Pondering this led me to an interesting April 2023 journal article entitled "What makes adults choose to learn: Factors that stimulate or prevent adults from learning" available at: https://journals.sagepub.com/doi/full/10.1177/14779714231169684
This article suggests that, among a couple of other things, perhaps it is a sense of personal agency that influences whether or not adults choose to engage in lifelong learning. The article might be of particular interest to this readership since it cites rather heavily the great Nobel winning economist Amartya Sen. The article concludes"
"we argue that looking at socio-demographic background characteristics and barriers to participation is insufficient in understanding why adults do not learn. Providing the evidence base for adult learning policy development and the monitoring of policies requires a re-examining of how adults’ connection to learning is positioned in a wider social, economic, environmental context and how this context provides a conducive environment in which adults first of all would value learning and can pursue learning. Based on the capability approach, we explored the interplay between different factors that influence whether adults intentionally act towards engaging in organised and structured learning or development activities. Agency, conversion and perceived benefits of learning are mutually enforcing whether adults see learning as a valuable (life) choice.

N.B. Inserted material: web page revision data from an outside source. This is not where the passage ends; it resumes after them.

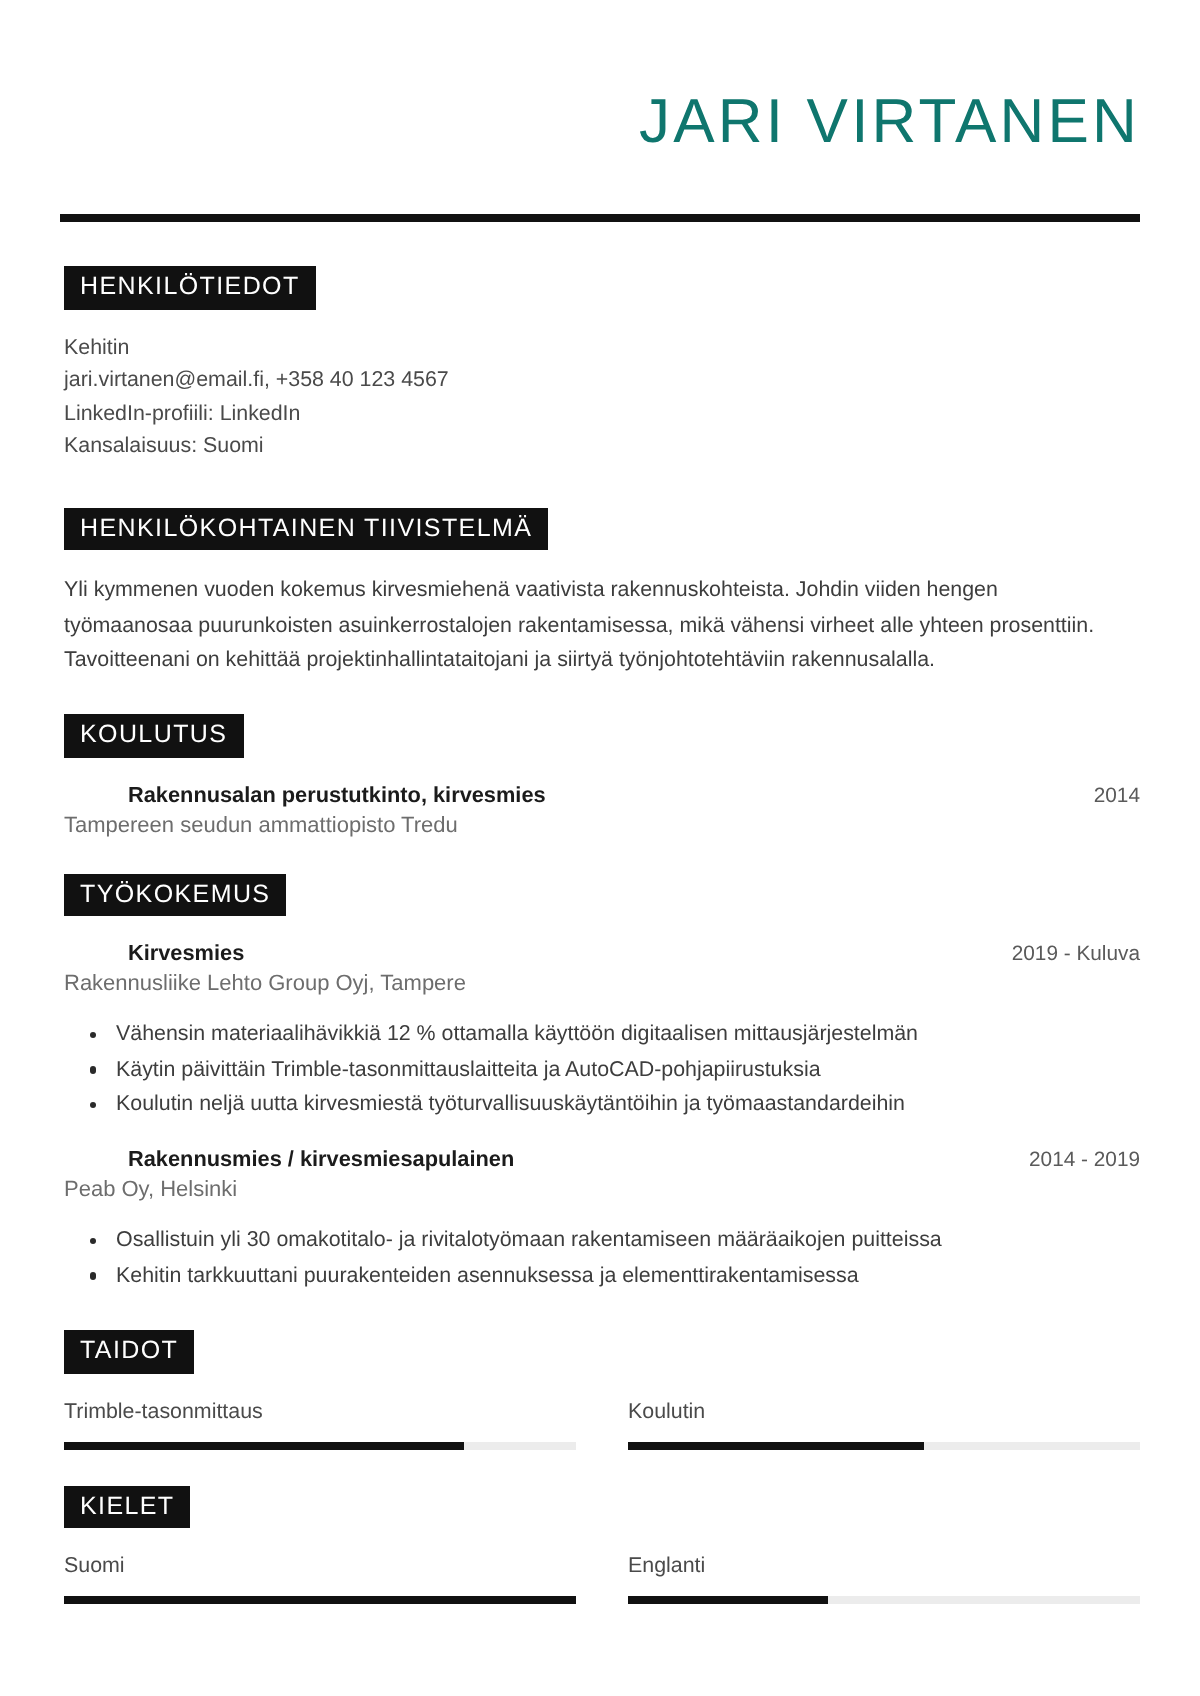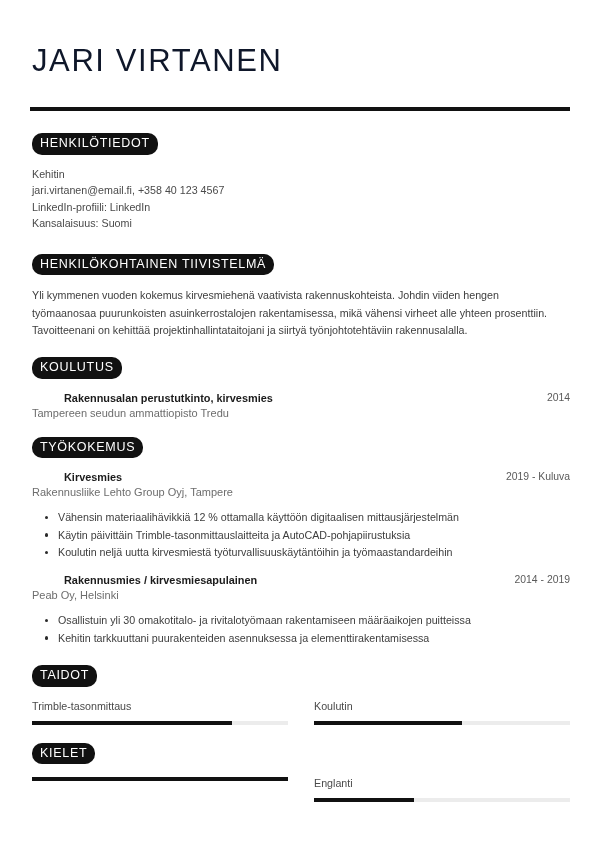"JARI VIRTANEN" .name { color: #0f172a -> #0f766e; text-align: none -> right }
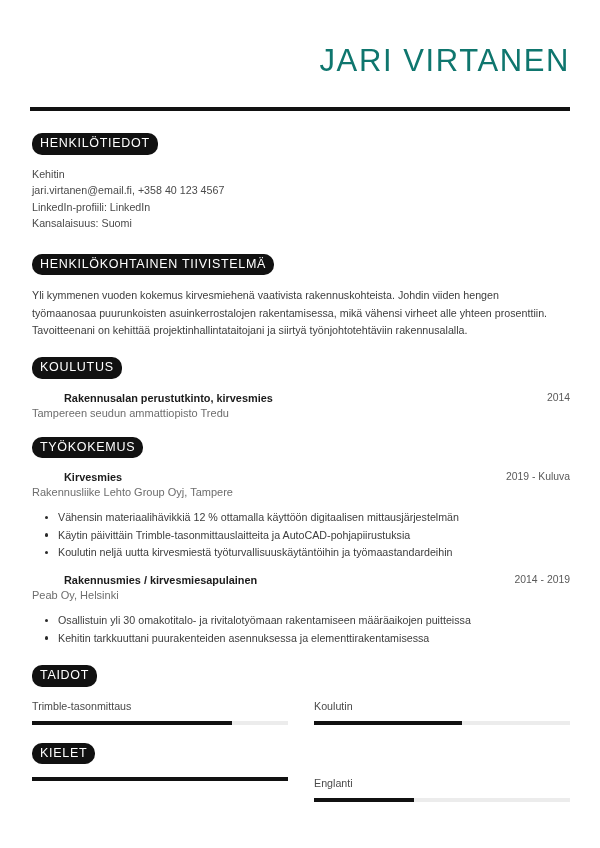"HENKILÖTIEDOT" .section-badge { border-radius: 10px -> none }
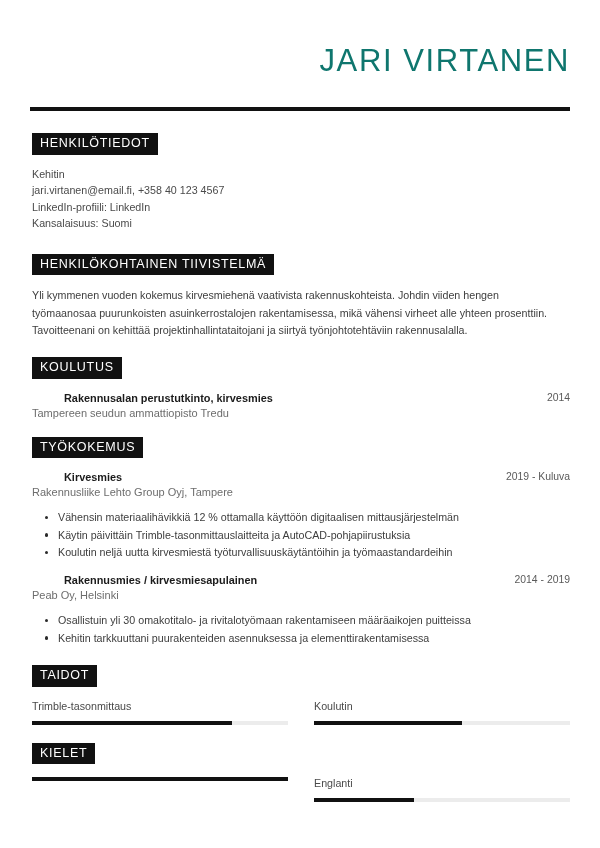"Rakennusalan perustutkinto, kirvesmies" .entry-head { align-items: flex-start -> flex-end }
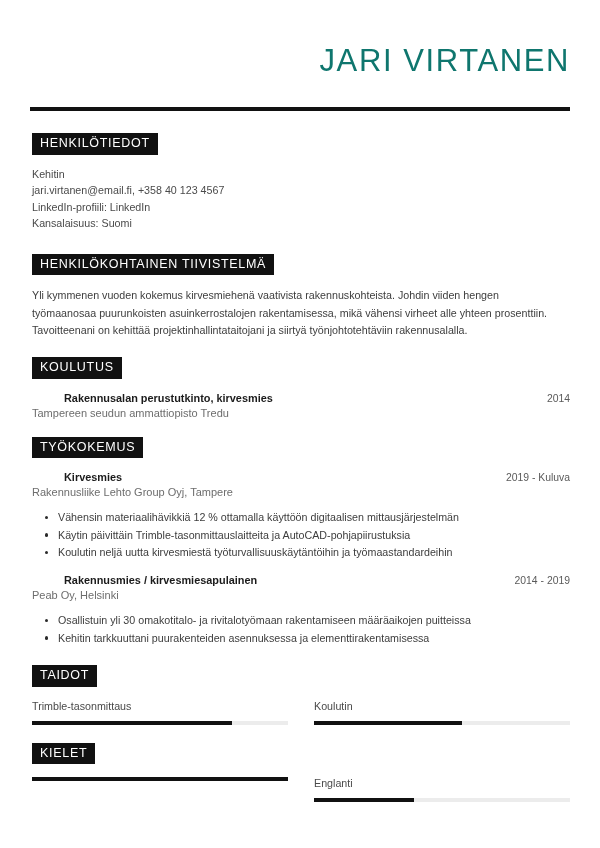"Suomi" div.meter-label { html: none -> <div>Suomi</div> }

This approach opens new perspectives to empirically explore the interplay between agency, conversion and benefits and identify main factors stimulating adult learning. This empirical research will bring us closer to a validated conceptual model on what prevents and what stimulates adults to learn. A model that is very much needed to evaluate and monitor adult learning and lifelong learning policies delivering on their priority status and combating current and future economic and societal challenges."
This, of course, subverts the oppressor-oppressed axis that is the foundation of the current US education model. Nevertheless, one might reasonably wonder whether, promoting lifelong learning or not, the question of whether or not the USA education system is producing individuals with well developed senses of agency might be a foundational issue and any shortcomings addressed there might go a long way towards addressing symptoms such as non-participation in lifelong learning.
On a related but possibly tangential note, I’ve noticed that politicians are quoting “the experts” these days, when justifying their policy decisions. Too often, the experts they quote are, in fact, activists or advocates, by which I mean people who push one side of an issue, look only at the evidence supporting the one side, and ignore and/or denigrate anything relating to the other side. Careful consideration of policy decisions, looking at all the evidence and the pros/cons of various paths, has been abandoned in favour of choosing a single ideological path and then justifying it after the fact. Examples are numerous, including the Covid response, the government approach to climate change, etc.